I think your 30 year return (assuming you can keep your pace up for 30 years) should be $250*1.36^30= $2.75B + your original $250K for $3B.

Report this comment
#118) On February 10, 2013 at 11:33 AM, roofman6 (< 20) wrote:

porte and MKArch,

Thank you both for your inputs. I agree that I've been figuring the average annualized gains wrong. My average assumed that every entry was held the same amount of time. They weren't. A rookie mistake. I've gone back in and weighted the AG/L by the days held against the average number of days held and the results are much more in line with expectations and with porte's figures. I've updated the spreadsheets on Google Drive to reflect this.

https://docs.google.com/file/d/0B6KYwuL7OKmAQTl4NnBILThmVWc/edit

https://docs.google.com/file/d/0B6KYwuL7OKmASVFPRWtUVUxYX1k/edit

MK, you are right about porte getting in the game at one of the great times in history, and I agree that his recent performance is astonishing. I have his average annulized gains in the neighborhood of 48%. His simulated portfolio would vary from this because it used actual stocks and dates whereas the average assumes average stocks and dates. 

Thanks again. 

roofman6

Report this comment
#119) On February 10, 2013 at 11:35 AM, portefeuille (99.66) wrote:

You correctly indicate a 338% total gain (1094/250) and that annualizes to ~36.37%/ year. IE $250K*1.3637^3.926= $845K+the original $250K= $1.094M.

Well, that is not what one usually wants to calculate.

CAGR (t_0,t_1) := (A (t_1) / A(t_0))^(1/(t_1 - t_0)) - 1 = (1.094 / 0.25)^(1/3.926) - 1 ≈ 0.456 -> CAGR ≈ 45.6%.

If you make 10% every year you call that a compound annual growth rate of 10%.

CAGR (0,t) = (A (0) / A(t))^(1/(t - 0)) - 1 = (1.1^t)^(1/t) - 1 = 1.1 -1 = 0.1 -> CAGR (0,t) =10% for all t, as it should be.

So the simulation of p2 gives CAGR_p2 ≈ 45.6%. If you have a constant return of 45.6% per year and you start with $250k you end up with ≈ $1.1M after 3.926 years.

So while your calculation is correct, what you are calculating is not what one usually wants to calculate (CAGR) ;)

Report this comment
#120) On February 10, 2013 at 11:37 AM, portefeuille (99.66) wrote:

his average annulized gains in the neighborhood of 48%

that makes sense!

Report this comment
#121) On February 10, 2013 at 11:58 AM, portefeuille (99.66) wrote:

#119 The compound annual growth rate r is just what you get when you solve

A(t) = A(0) * (1 + r)^t,

which is what A(t) looks like if it has a "constant growth rate".

Report this comment
#122) On February 14, 2013 at 11:29 PM, anchak (99.87) wrote:

Wow ! After a long long time - a spirited discussion in now moribind CAPS.

Dont see TSIF commenting -he's also gone dormant these days - alas! --- Hans(ie Porte) missed him in his list also.

Anyway - the only guy over here - who has consistently and openly tracked his portfolio returns is Hans - and his record is enviable!

CAPS - doesnt even come close to replicating real life returns - the quirks of the game - is much more forgiving IMHO!

 

 

Report this comment
#123) On February 15, 2013 at 2:05 AM, TMFCrocoStimpy (92.48) wrote:

This has been a great thread, and I'm glad to see that there is still an active group within CAPS still looking at the quantitative uses of the system. For those of you who don't know me, I was previously heavily involved in work to extract investable signals in a long/short design of higher ranked stocks minus lower ranked stocks, and in building the simulators of the CAPS system to allow us to test the impact of changing the scoring metrics and stock eligibility. Unfortunately my role at The Fool has taken me elsewhere for the last year and a half, though I have continued to monitor the performance of the overall CAPS system.

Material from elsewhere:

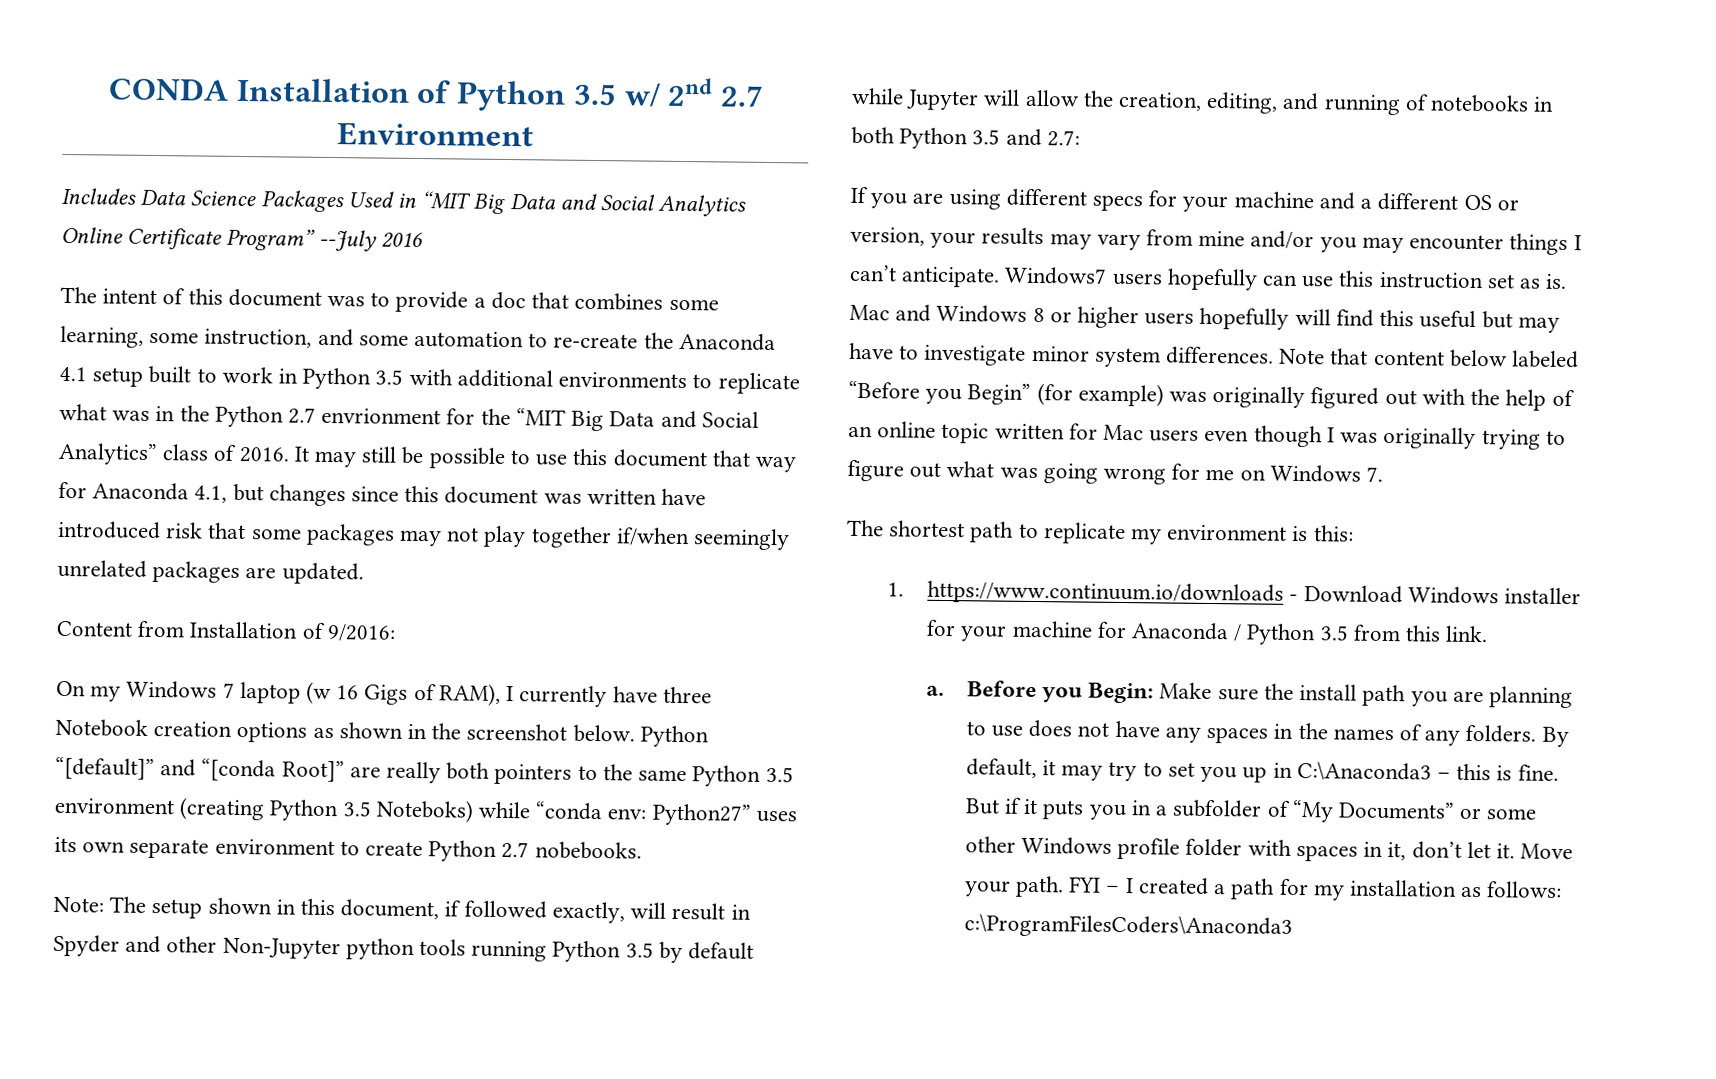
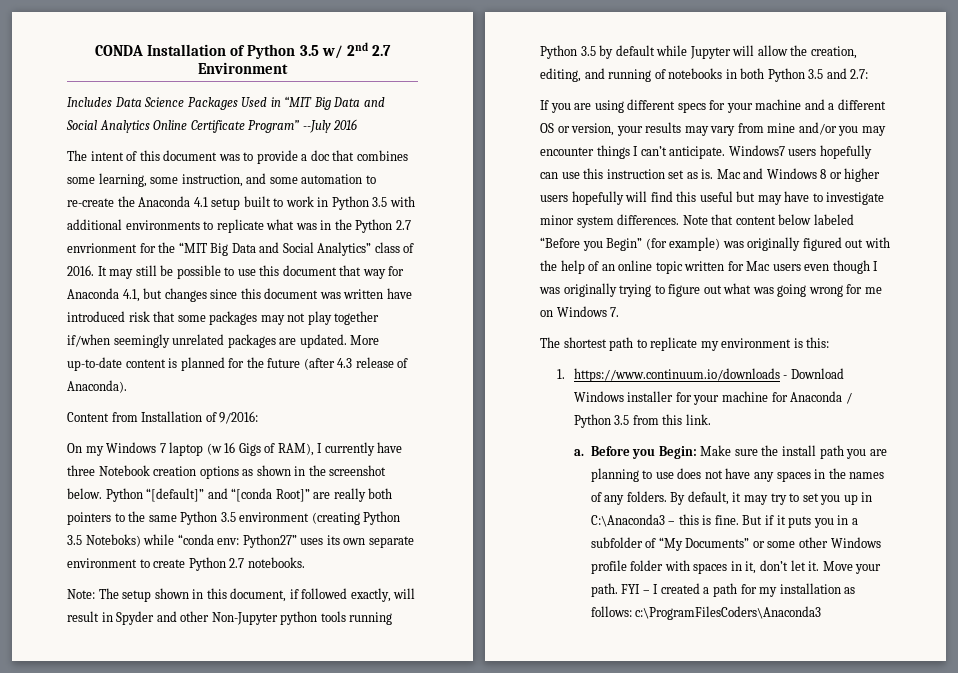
+ More up-to-date content is planned for the future (after 4.3 release of Anaconda).
- Python “[default]” and “[conda Root]” are really both pointers to the same Python 3.5 environment (creating Python 3.5 Noteboks) while “conda env: Python27” uses its own separate environment to create Python 2.7 nobebooks.
+ Python “[default]” and “[conda Root]” are really both pointers to the same Python 3.5 environment (creating Python 3.5 Noteboks) while “conda env: Python27” uses its own separate environment to create Python 2.7 notebooks.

One of the competing sets of interests that have always been present when I read discussions about the scoring metrics/ranking system has been the tug of war between wanting this to be just about picking stocks (which is its fundamental design), and wanting to impose some real world constraints to make the picks and the use of the picks to be more like investing. Both have their place, but they do not always play nice with one another, and retro-actively superimposing an investing metric across the decision making process that was just based on stock picking rules could lead to some pretty unrealistic measures (not to mention really tick some people off since they wold have used a ompletely different strategy). I'd like to remedy this in the way that most any legacy system gets a major change: I want to build an add-on.

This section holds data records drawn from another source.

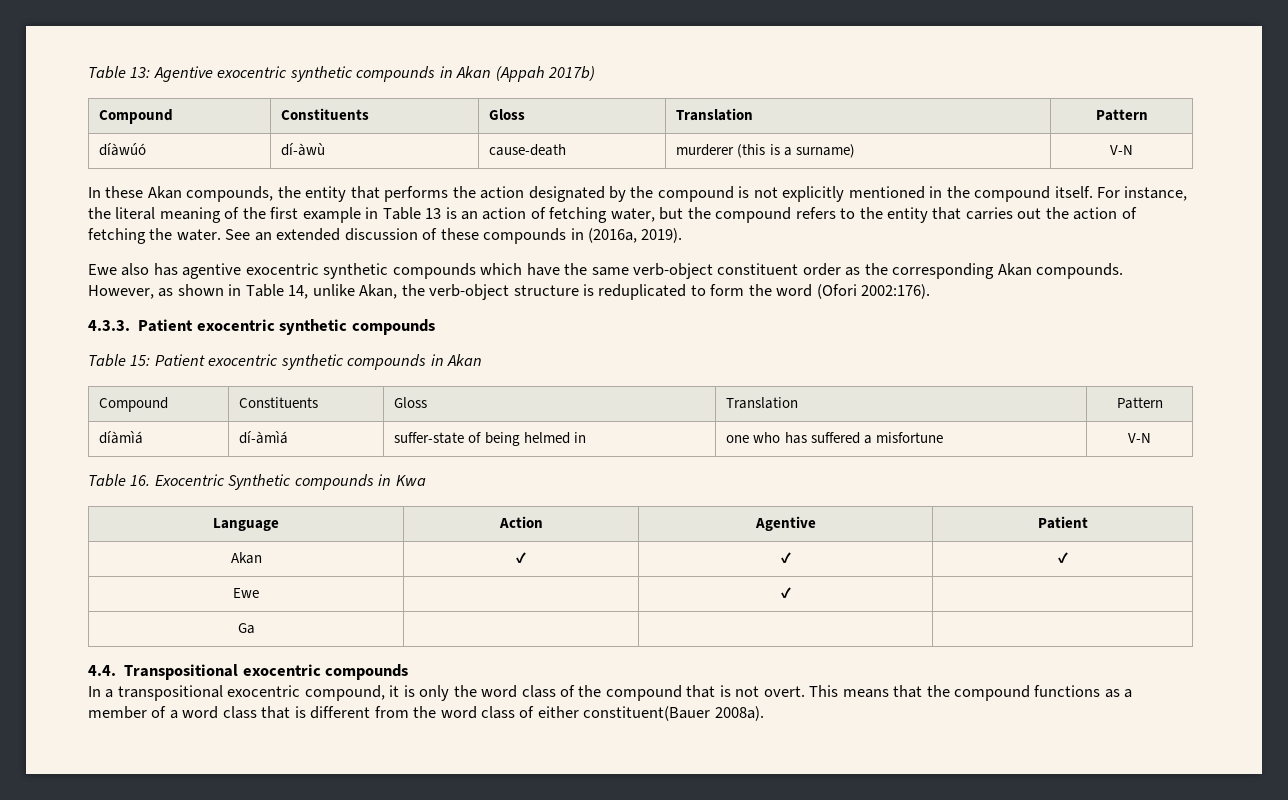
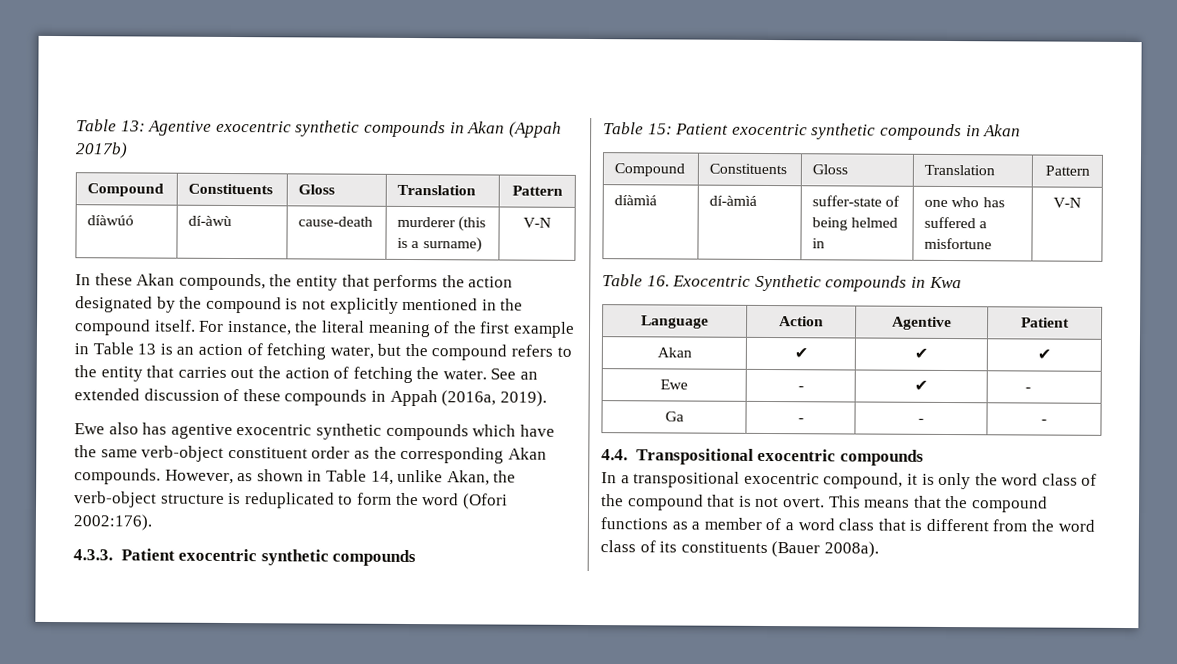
- See an extended discussion of these compounds in (2016a, 2019).
+ See an extended discussion of these compounds in Appah (2016a, 2019).
- Ewe | | ✔ |
+ Ewe | - | ✔ | -
- Ga | | |
+ Ga | - | - | -
- This means that the compound functions as a member of a word class that is different from the word class of either constituent(Bauer 2008a).
+ This means that the compound functions as a member of a word class that is different from the word class of its constituents (Bauer 2008a).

This is the basic concept I'm working with, and hope to get some feedback from players like yourselves that have a vested interest in building additional functionality. The system would be SimFool (with apologies to Will Wright), and at its heart it would be both a portfolio investment simulator and a CAPS player generator. Simplicity is the goal to prototype it quickly, with the ability to expand functionality based on active participants interest.  Each player in SimFool would start out with say $1M virtual cash, the goal is to make money. Stocks can be purchased with different sized investments (unlike CAPS, where they are all implicitly equally weighted). However, a CAPS doppelgänger player will also be generated with the buys being listed as "outperform" and having equal sized positions. In SimFool we will monitor annualized returns, plus characteristics of the portfolio such as volatility, exposure to different market benchmarks and factors, and ultimately attempt to bracket the expected uncertainty around a player's "skill" that might simply be luck. 

This initial approach wouldn't allow for tackling the down side of the market - no shorting, to translation to "underperform" calls for the CAPS doppelgänger. Those features could come later, but why weigh down the initial attempt?

I'll be very straight with people - this is exploratory on my part, nothing else. I see a tremendous amount of value that we could unlock from this system, all the while building a large scale example of the difference between stock picking by itself, and stock picking wrapped in investment strategy.  This would also help to revitalize the activity within CAPS itself, though what will be seen is an influx of long only players (which I don't see as a bad thing). 

 Feedback is what I need. Interest in such an add-on system? Does it have the right potential functionality, or is it missing something crucial? Anyone concerned it would have an adverse impact on CAPS?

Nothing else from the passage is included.